◆ PROBLEM STATEMENT
Gather all lines in the data that hold the string "Versandort".

---- DATA TO EXAMINE

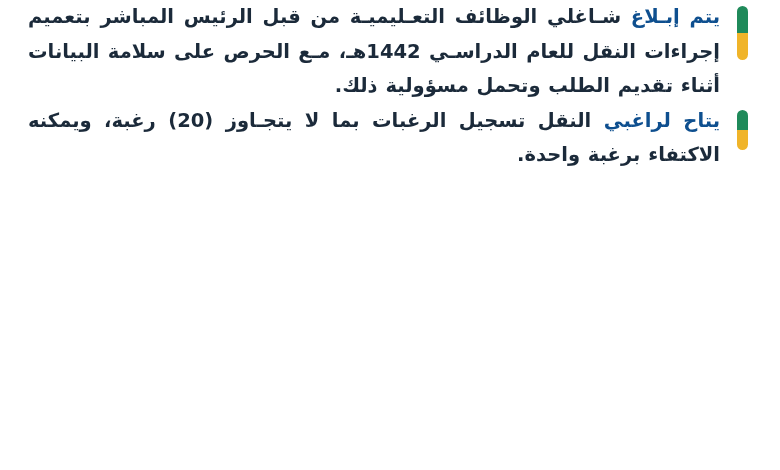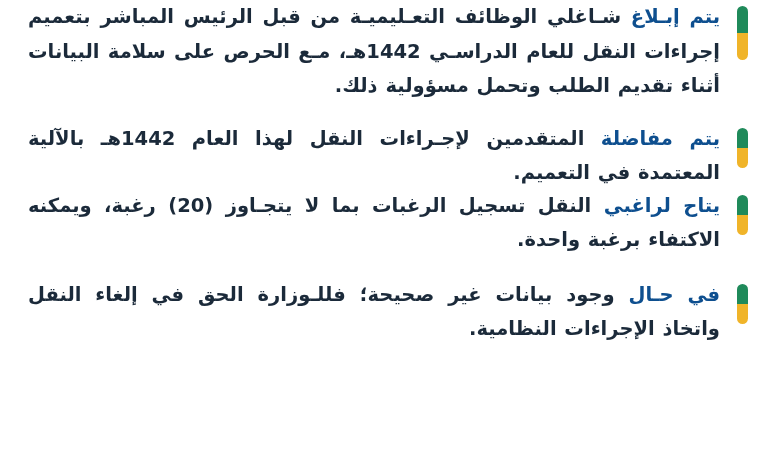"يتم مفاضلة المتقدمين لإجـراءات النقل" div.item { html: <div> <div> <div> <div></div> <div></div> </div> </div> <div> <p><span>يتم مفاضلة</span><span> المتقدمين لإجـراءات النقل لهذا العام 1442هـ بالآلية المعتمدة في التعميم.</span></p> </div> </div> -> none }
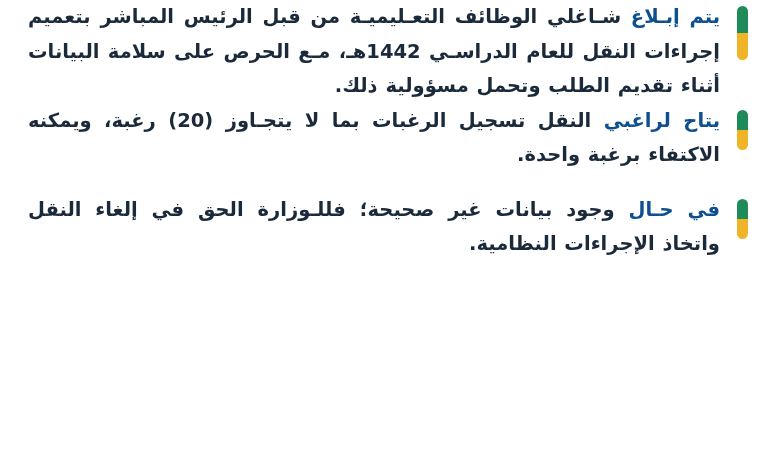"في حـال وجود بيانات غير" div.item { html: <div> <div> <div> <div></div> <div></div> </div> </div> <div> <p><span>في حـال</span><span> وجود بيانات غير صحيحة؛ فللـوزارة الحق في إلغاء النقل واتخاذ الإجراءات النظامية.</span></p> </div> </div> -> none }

--------
---- DATA TO EXAMINE

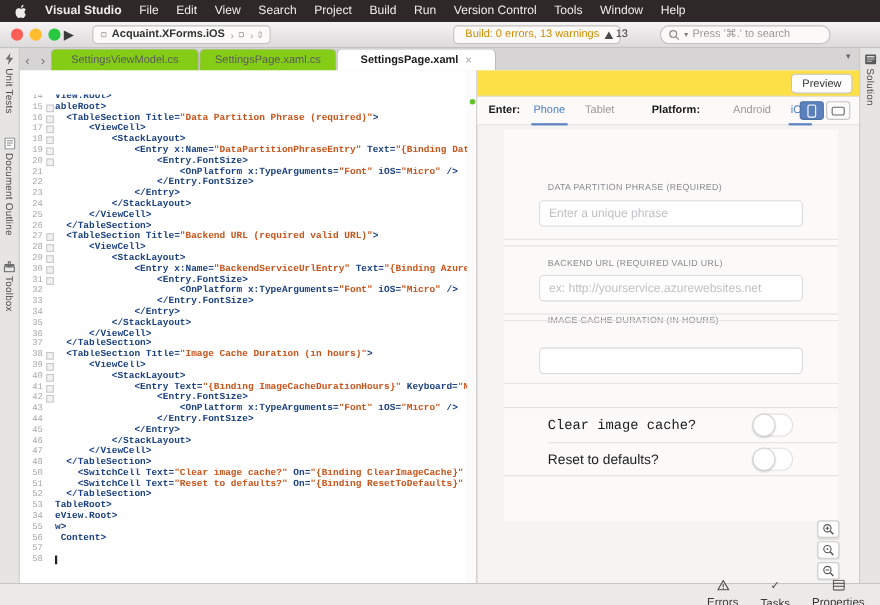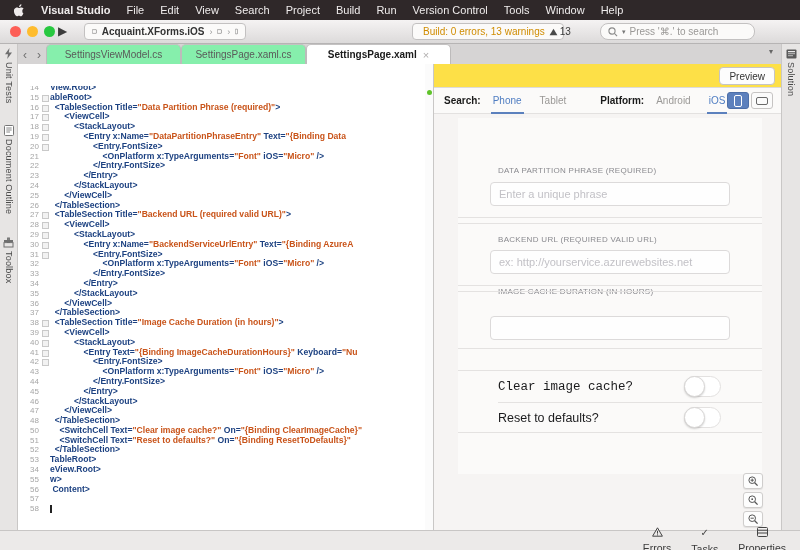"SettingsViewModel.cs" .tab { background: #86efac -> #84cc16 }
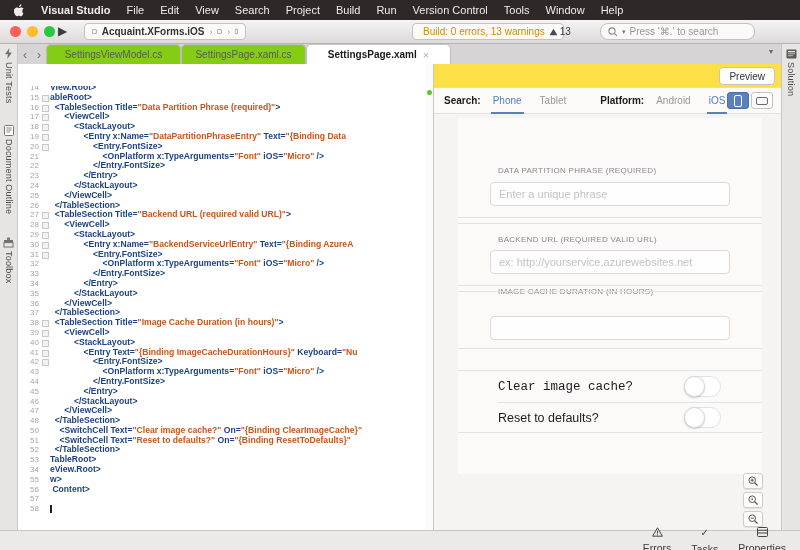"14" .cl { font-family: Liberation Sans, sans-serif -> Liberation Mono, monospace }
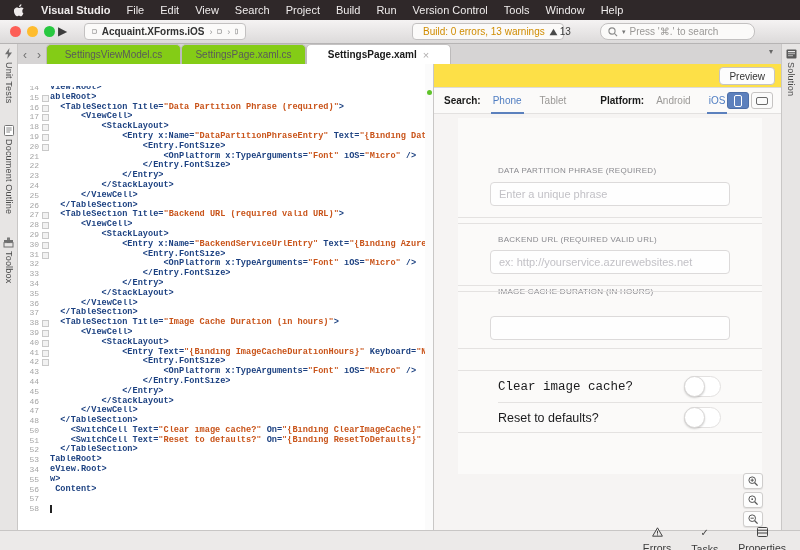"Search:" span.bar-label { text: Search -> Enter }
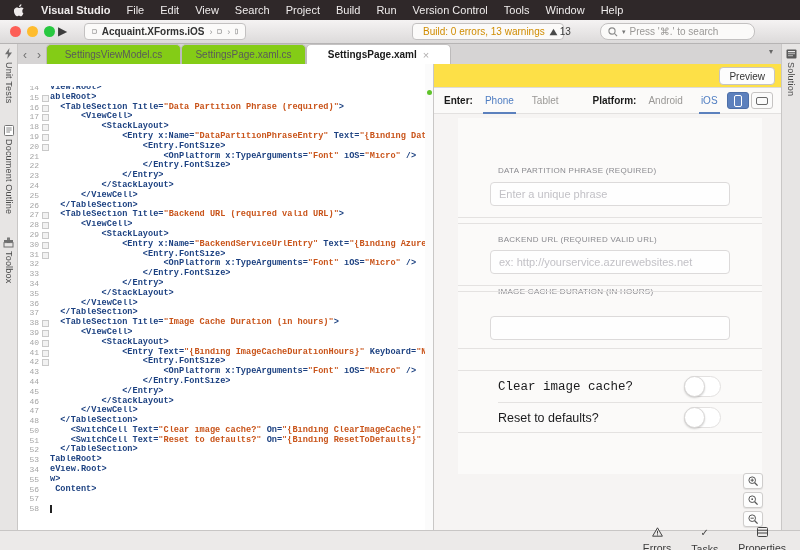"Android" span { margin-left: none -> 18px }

--------
---- DATA TO EXAMINE

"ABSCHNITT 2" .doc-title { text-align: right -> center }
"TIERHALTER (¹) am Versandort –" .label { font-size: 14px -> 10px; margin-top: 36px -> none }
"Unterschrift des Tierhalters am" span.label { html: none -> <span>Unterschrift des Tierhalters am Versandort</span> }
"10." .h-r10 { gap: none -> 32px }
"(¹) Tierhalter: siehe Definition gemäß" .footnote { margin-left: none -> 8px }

--------

◆ PROBLEM SOLUTION
"TIERHALTER (¹) am Versandort –" .label { font-size: 14px -> 10px; margin-top: 36px -> none }
"Unterschrift des Tierhalters am" span.label { html: none -> <span>Unterschrift des Tierhalters am Versandort</span> }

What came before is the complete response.